Real World -- Stay Hard, Stay Hungry, Stay Alive if You Can




Real World

This is a song about old friends, or rather, friendship through the years.  Time is both your ally and your enemy.  “The hardness of this world, it slowly grinds your dreams away”.  No truer words have been spoken.  I have always thought that while the best of our dreams never pan out exactly the way we want them; we are blessed to have had them anyways.  Sometimes you have a bad day, and that’s okay.  This song is about the kind of friendship that makes life special.  Someone to grab your hand and pull you aside and tell you “You had a bad day, but you’ll be alright”.  That type of friendship can’t be replicated.  Sometimes you feel like absolute shit.  Life’s a mean bitch.  You fall into a pattern and nothing seems to be going your way.  Work and all of that stuff that has to be done has no real meaning and becomes a relentless toil.  Remember, your closest family and your friends pull you away from the ridge, and pull you away from falling in.  Without them I have found that you will self-destruct.  I have learned to never be afraid to open up, no matter how difficult or painful it is.

I am still an idealistic individual, but I have become even more cautious and realistic about the world as I grow a little bit older.  Perhaps I’m too cynical sometimes.  But, I finally feel that I know my priorities in life and now it’s just a matter of meeting my priorities, being there for my family and working my tail off when I need to support them.  I’ll always be there for them.  I no longer live for my work.  I feel that there are more meaningful things in this world that require my attention--perhaps a great work of art, a cold beer or pursuing new and exciting hobbies.  These are the things that make life exciting.  I’ve never really had time for hobbies over the past 4 or 5 years, so that concept is a difficult one for me to comprehend (maybe I’ll try bottle cap collecting?).  Writing is an outlet that find liberating, so that just might be an avenue I pursue.

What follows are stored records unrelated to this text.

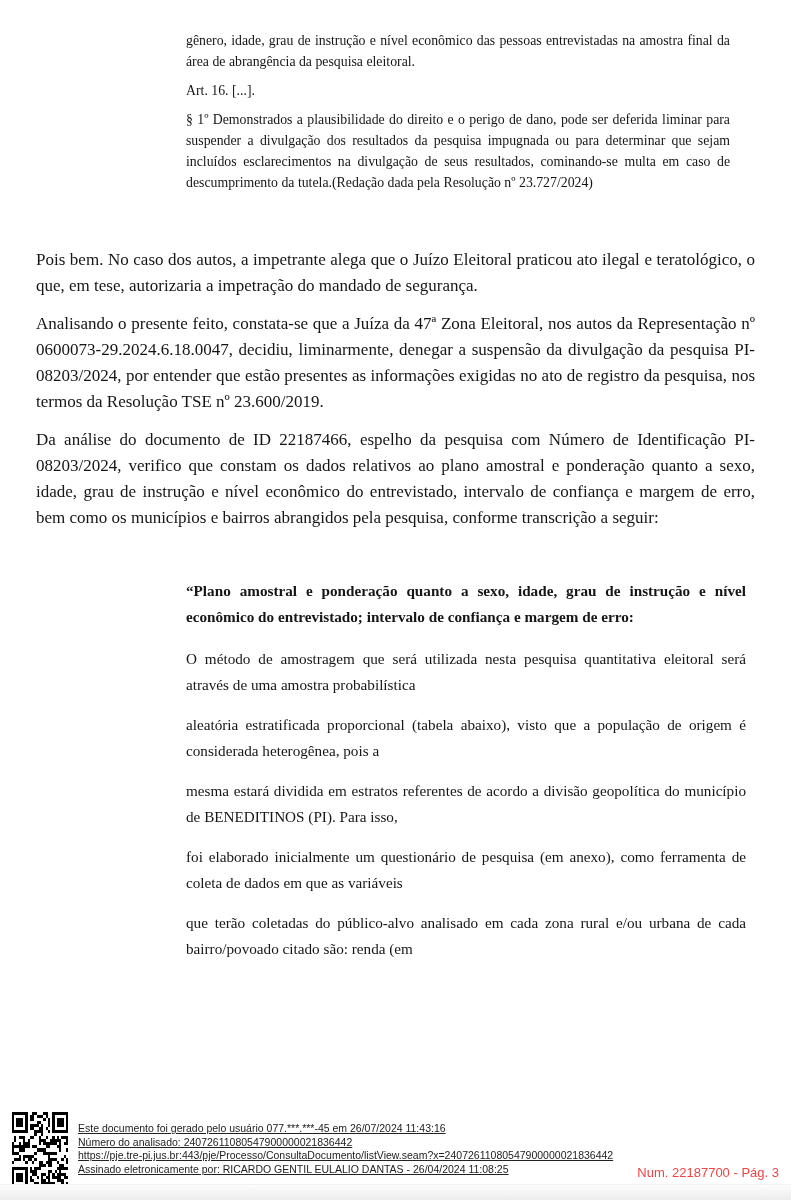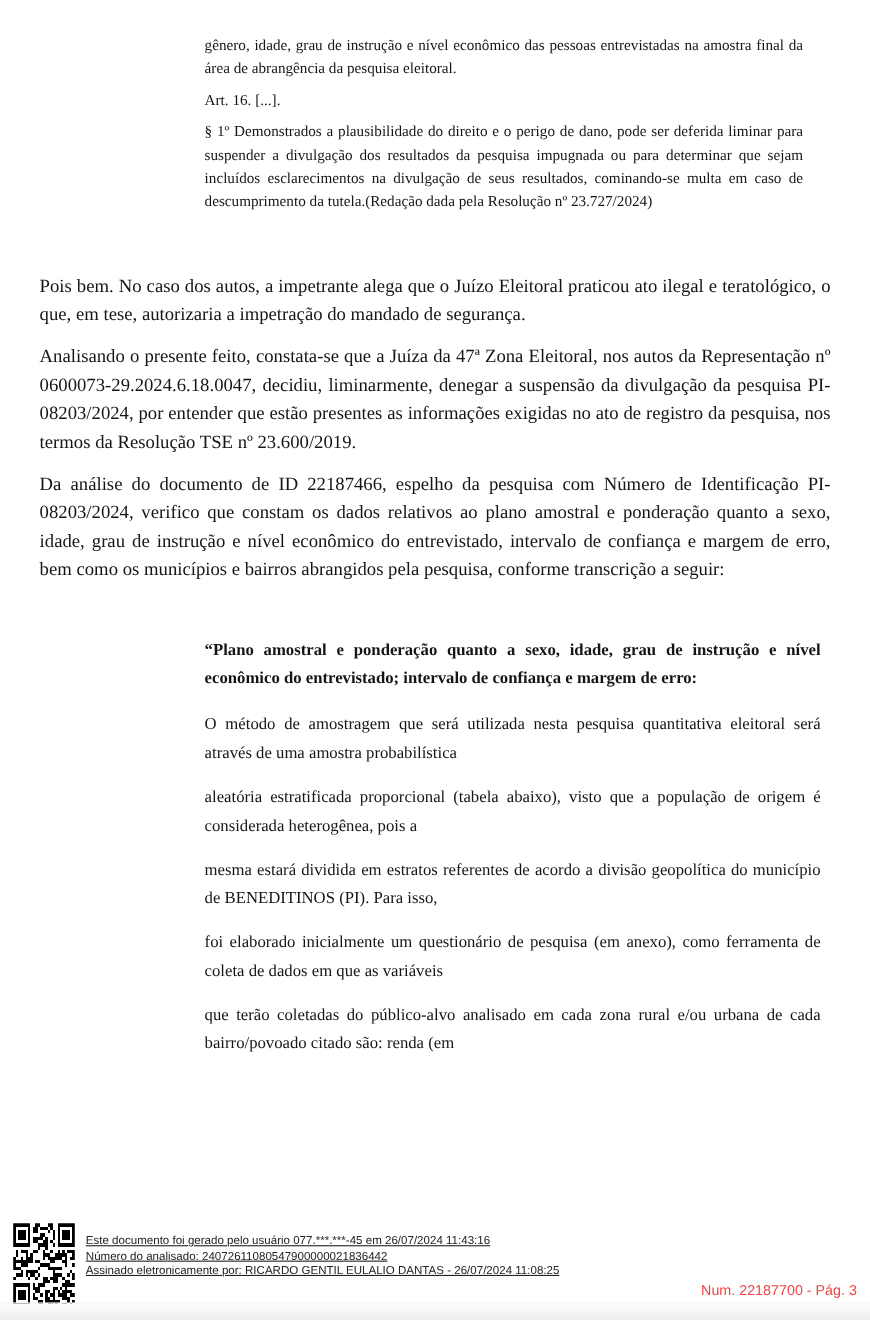--- a/index.html
+++ b/index.html
@@ -342,6 +342,7 @@
   <div class="footer-lines">
     <div>Este documento foi gerado pelo usuário 077.***.***-45 em 26/07/2024 11:43:16</div>
     <div>Número do analisado: 24072611080547900000021836442</div>
+    <div>https://pje.tre-pi.jus.br:443/pje/Processo/ConsultaDocumento/listView.seam?x=24072611080547900000021836442</div>
     <div>Assinado eletronicamente por: RICARDO GENTIL EULALIO DANTAS - 26/07/2024 11:08:25</div>
   </div>
 

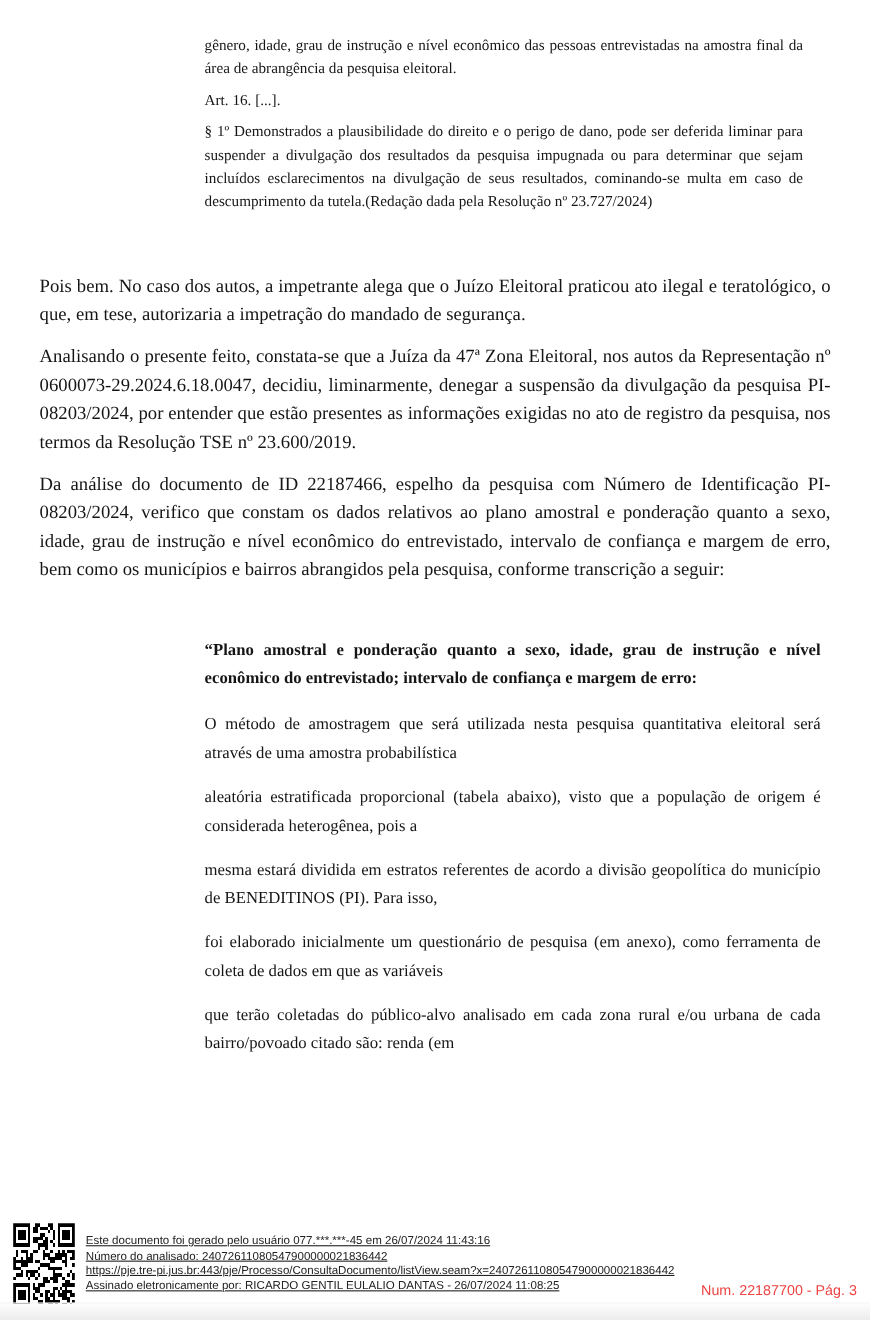--- a/index.html
+++ b/index.html
@@ -343,7 +343,7 @@
     <div>Este documento foi gerado pelo usuário 077.***.***-45 em 26/07/2024 11:43:16</div>
     <div>Número do analisado: 24072611080547900000021836442</div>
     <div>https://pje.tre-pi.jus.br:443/pje/Processo/ConsultaDocumento/listView.seam?x=24072611080547900000021836442</div>
-    <div>Assinado eletronicamente por: RICARDO GENTIL EULALIO DANTAS - 26/07/2024 11:08:25</div>
+    <div>Assinado eletronicamente por: RICARDO GENTIL EULALIO DANTAS - 26/04/2024 11:08:25</div>
   </div>
 
   <div class="page-label">Num. 22187700 - Pág. 3</div>

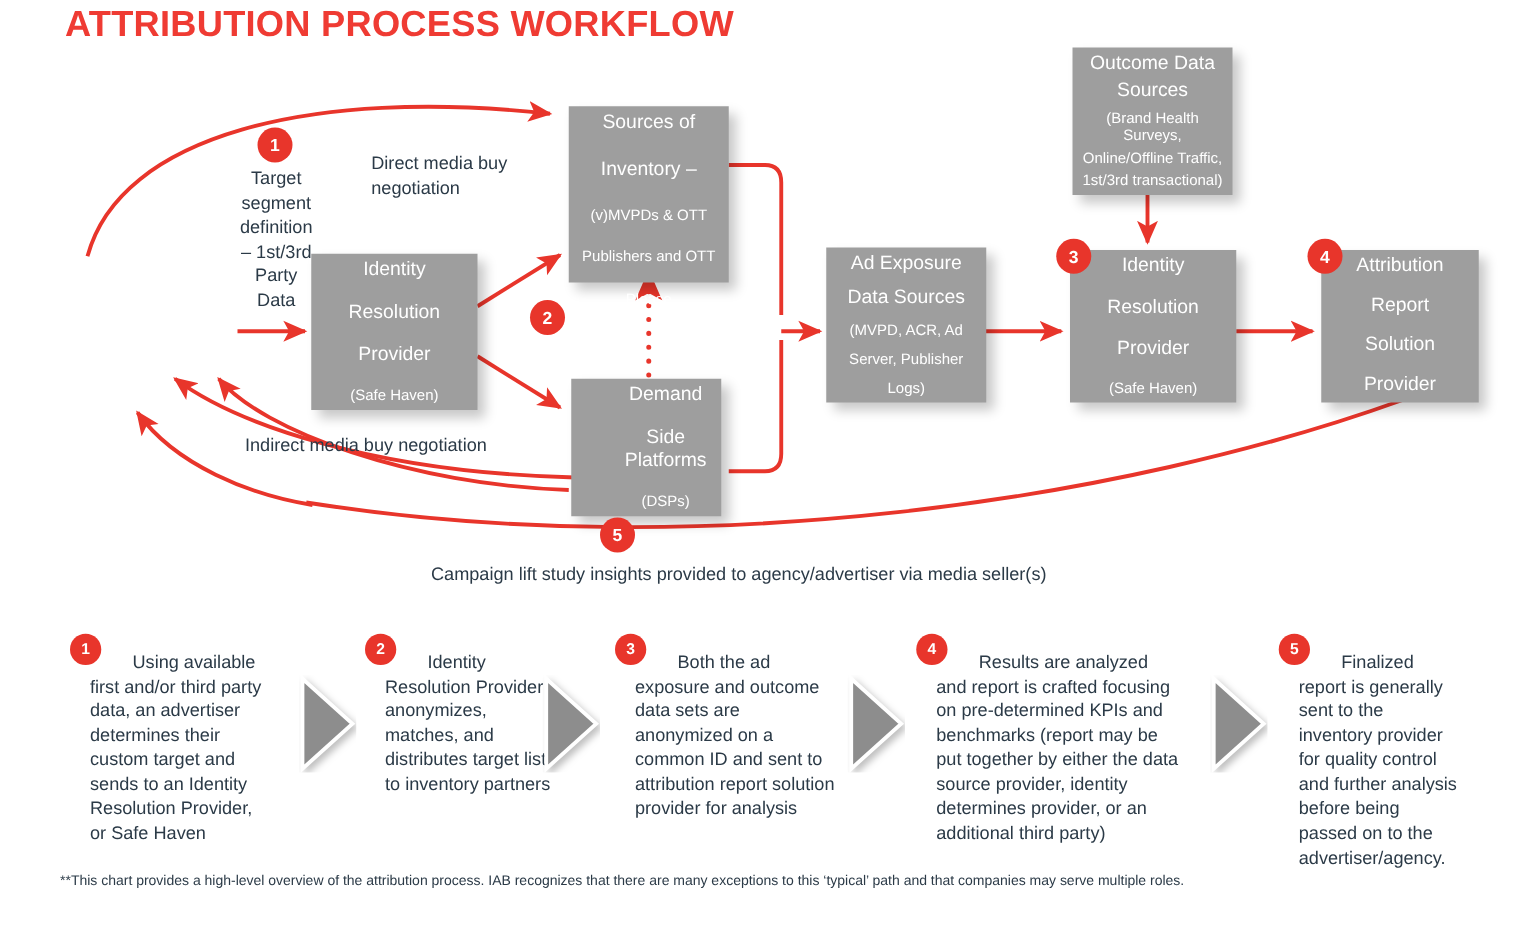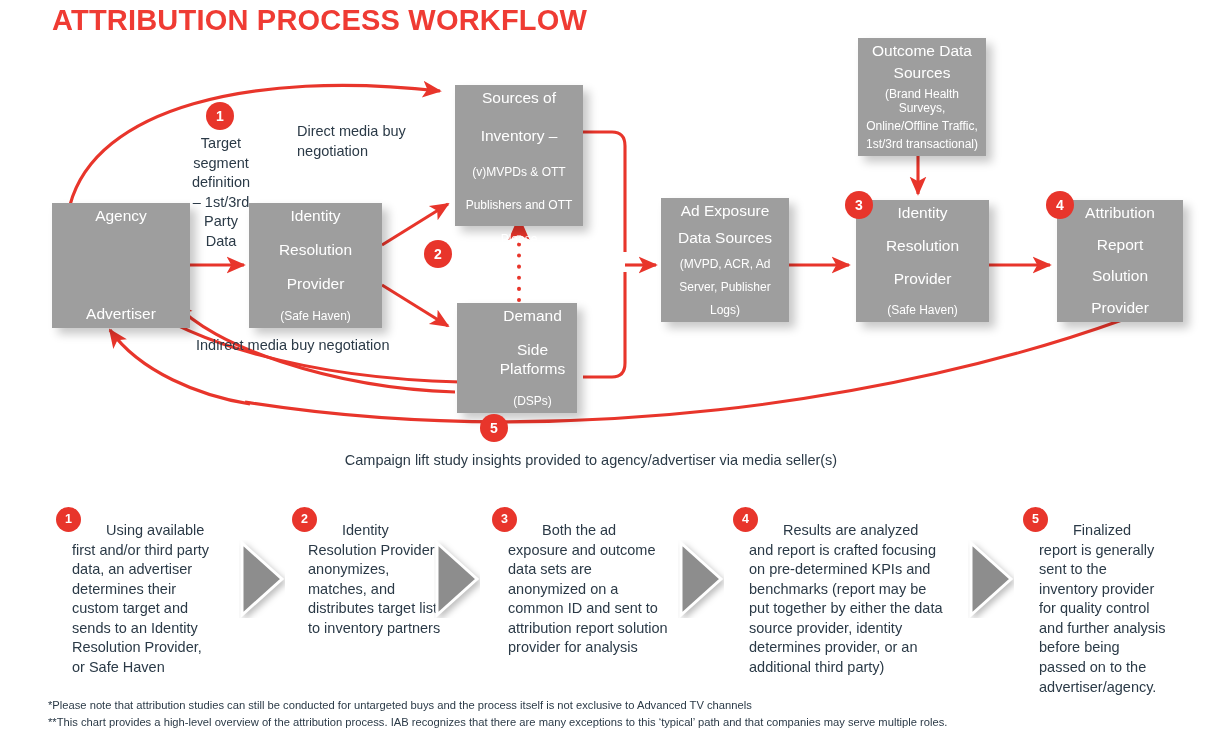--- a/index.html
+++ b/index.html
@@ -119,10 +119,6 @@
     </g>
   </svg>
 
-  <div class="box" style="left:52px;top:203px;width:138px;height:125px;">
-    <span class="t1">Agency</span>
-    <span class="t1">Advertiser</span>
-  </div>
 
   <div class="box" style="left:249px;top:203px;width:133px;height:125px;">
     <span class="t1">Identity</span>

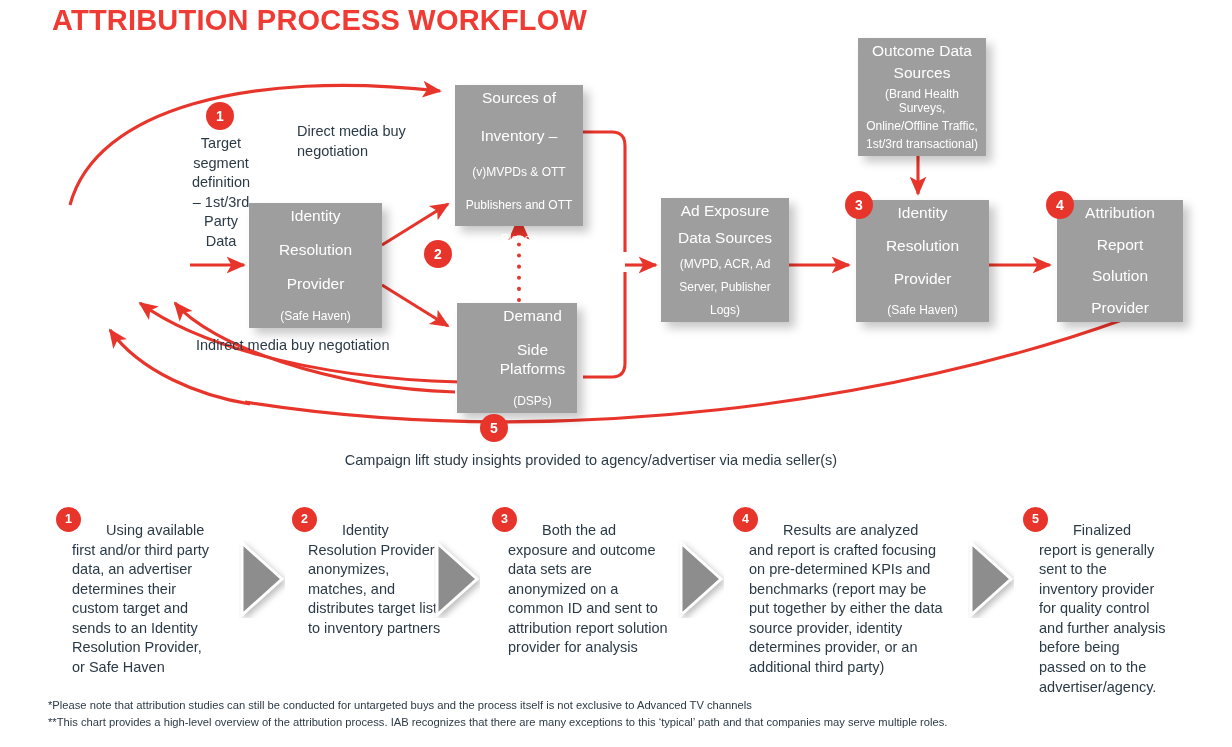--- a/index.html
+++ b/index.html
@@ -187,7 +187,7 @@
   <div class="lbl" style="left:297px;top:122px;width:150px;white-space:pre-line;text-align:left;">Direct media buy
 negotiation</div>
 
-  <div class="lbl" style="left:196px;top:336px;width:220px;text-align:left;">Indirect media buy negotiation</div>
+  <div class="lbl" style="left:196px;top:348px;width:220px;text-align:left;">Indirect media buy negotiation</div>
 
   <div class="lbl" style="left:336px;top:451px;width:510px;">Campaign lift study insights provided to agency/advertiser via media seller(s)</div>
 

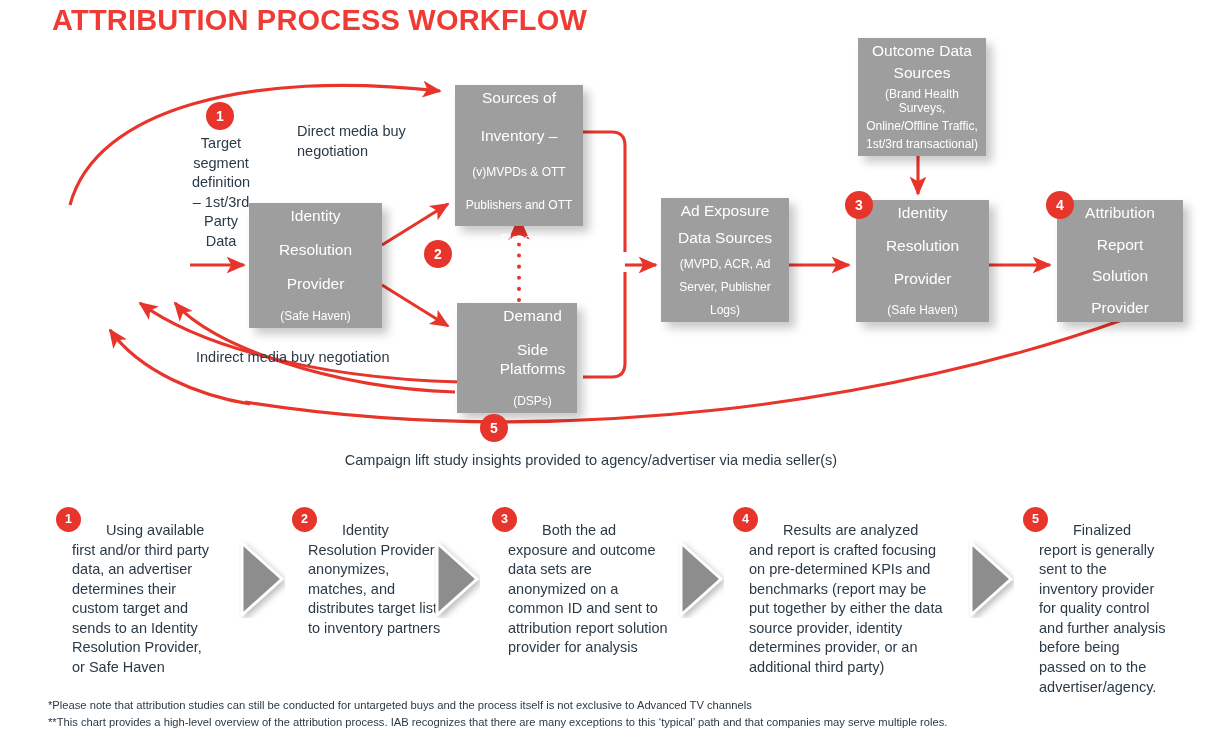--- a/index.html
+++ b/index.html
@@ -229,7 +229,6 @@
   </div>
 
   <div id="notes">
-    <div>*Please note that attribution studies can still be conducted for untargeted buys and the process itself is not exclusive to Advanced TV channels</div>
     <div>**This chart provides a high-level overview of the attribution process. IAB recognizes that there are many exceptions to this ‘typical’ path and that companies may serve multiple roles.</div>
   </div>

Our lives eventually drift apart, and the days of our youth our left behind us.  No matter how apart or distant we become, we will always know that we will be “blood brothers” and that we will cross that river to the other side.  Always remember, as long as I am around I will never let my friends down.  In a sense, life has just begun.  Just go out there and keep doing your thing until can no longer.  - A. Jones

Now I'm out here on this road, alone on this road tonight
Close my eyes and feel so many friends around me in the early evening light
And the miles we have come and the battles won and lost
Are just so many roads traveled, so many rivers crossed
And I ask God for the strength and faith in one another
'Cause it's a good night for a ride 'cross this river to the other side, my blood brothers 

-song lyrics from ‘Blood Brothers’ by Bruce Springsteen

Note:  I cannot for the life me recall if I’m quoting Bruce in the first paragraph.  Some of it is mine, and some of it could be his.  Originally written on November 1st of last year.  

I think of life as a song.  Life is short, so I find it more akin to a 3 or 4 minute pop record.  There’s a beginning, middle and end—or, there’s a chorus in-between verses.  I think I was struck with a sudden realization when I typed it out.  Hopefully someone enjoys it.